A representative for Sierra Entertainment itself declined to comment.
Valve says it's not doing anything wrong, and is operating under the terms of the contract. There are revenue protections for Sierra in place, where the publisher gets extra funds if Internet distribution winds up undermining retail sales.
"I think the retail channel will continue to be very important," Doug Lombardi, director of marketing at Valve, said in an e-mail interview. "I think there will always be customers who like to buy products at a store and customers who would prefer to purchase products directly--and some who will do a little of both."
Nevertheless, Lombardi said that Valve would be happy to license Steam to other developers who similarly want to distribute their products directly to consumers.
The case won't be heard until next summer, at which point Sierra is hoping to win absolute rights to the "Half-Life 2" game, and Valve wants the case dismissed. For now, the game will pop up on players' computers next Tuesday as planned.

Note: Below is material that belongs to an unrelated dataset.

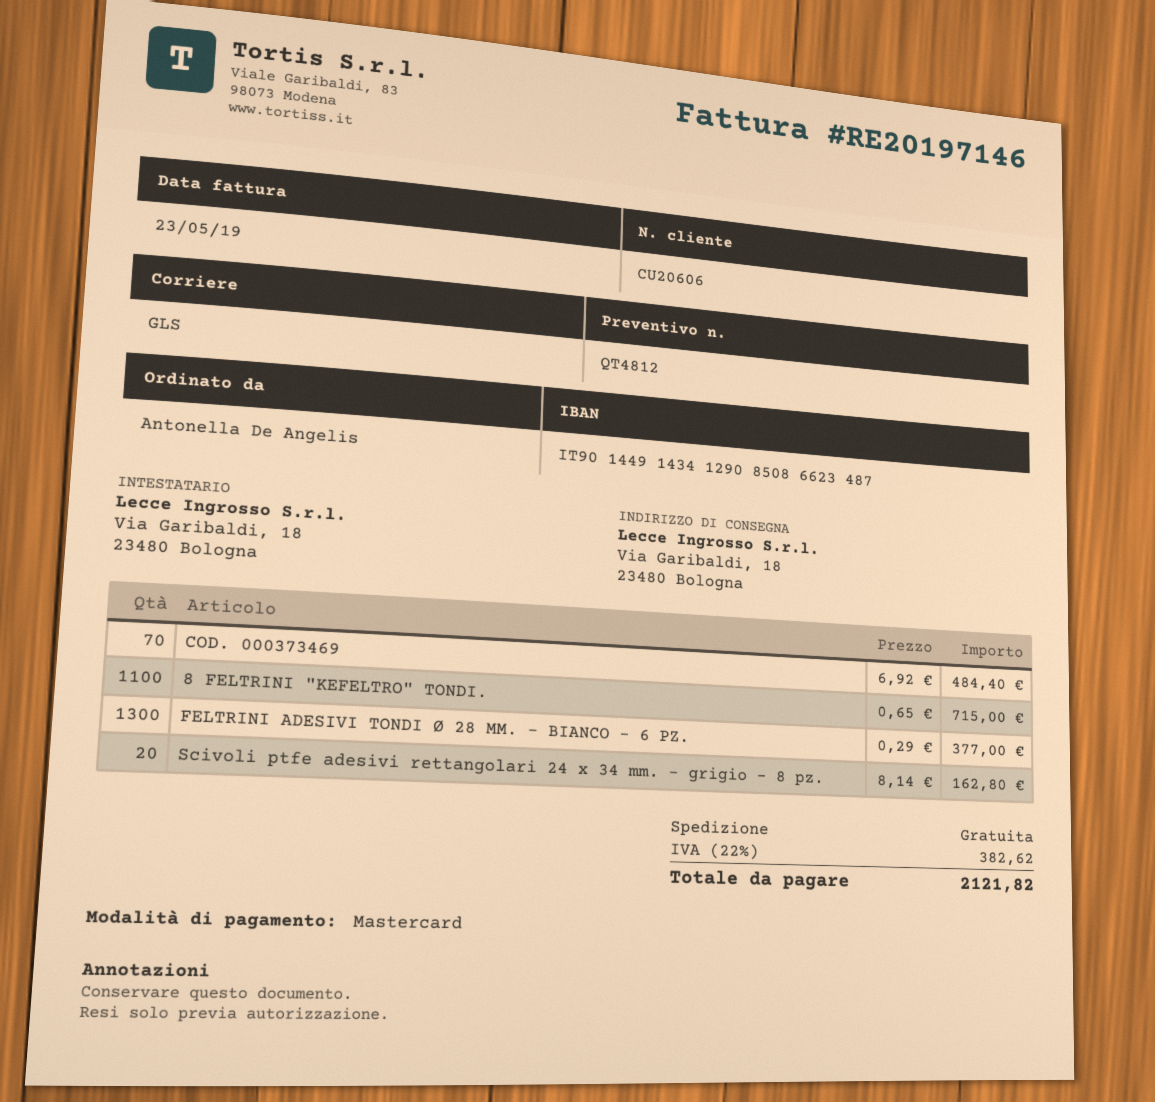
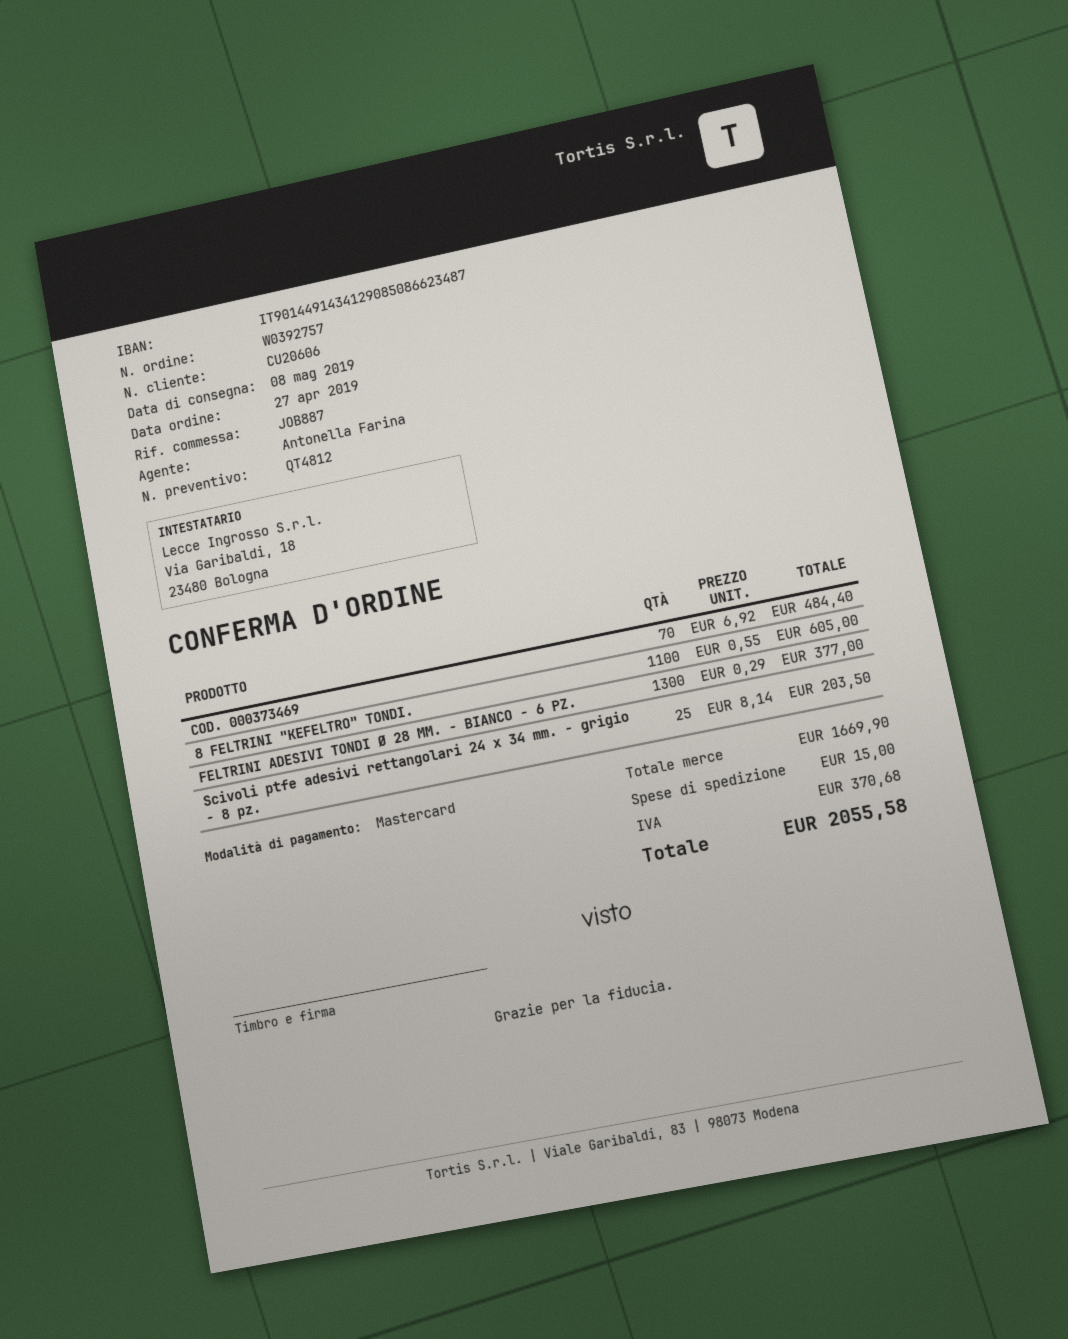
8 FELTRINI "KEFELTRO" TONDI.: 1100 x 0.65 = 715.00 -> 1100 x 0.55 = 605.00
Scivoli ptfe adesivi rettangolari 24 x 34 mm. - grigio - 8 pz.: 20 x 8.14 = 162.80 -> 25 x 8.14 = 203.50
shipping: 0.00 -> 15.00
tax: 382.62 -> 370.68
total: 2121.82 -> 2055.58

Industry insiders will be closely watching the success of Steam sales to see how the relationship between publishers and developers will change, however. And that's up to the players themselves, who still fall on both sides of the debate.
"There are certainly a lot of people canceling their retail pre-orders and instead buying...over Steam," Deeming said. "But there will always be those that much prefer to have the CD or DVD, box and manual in their hands. I don't think that'll ever change."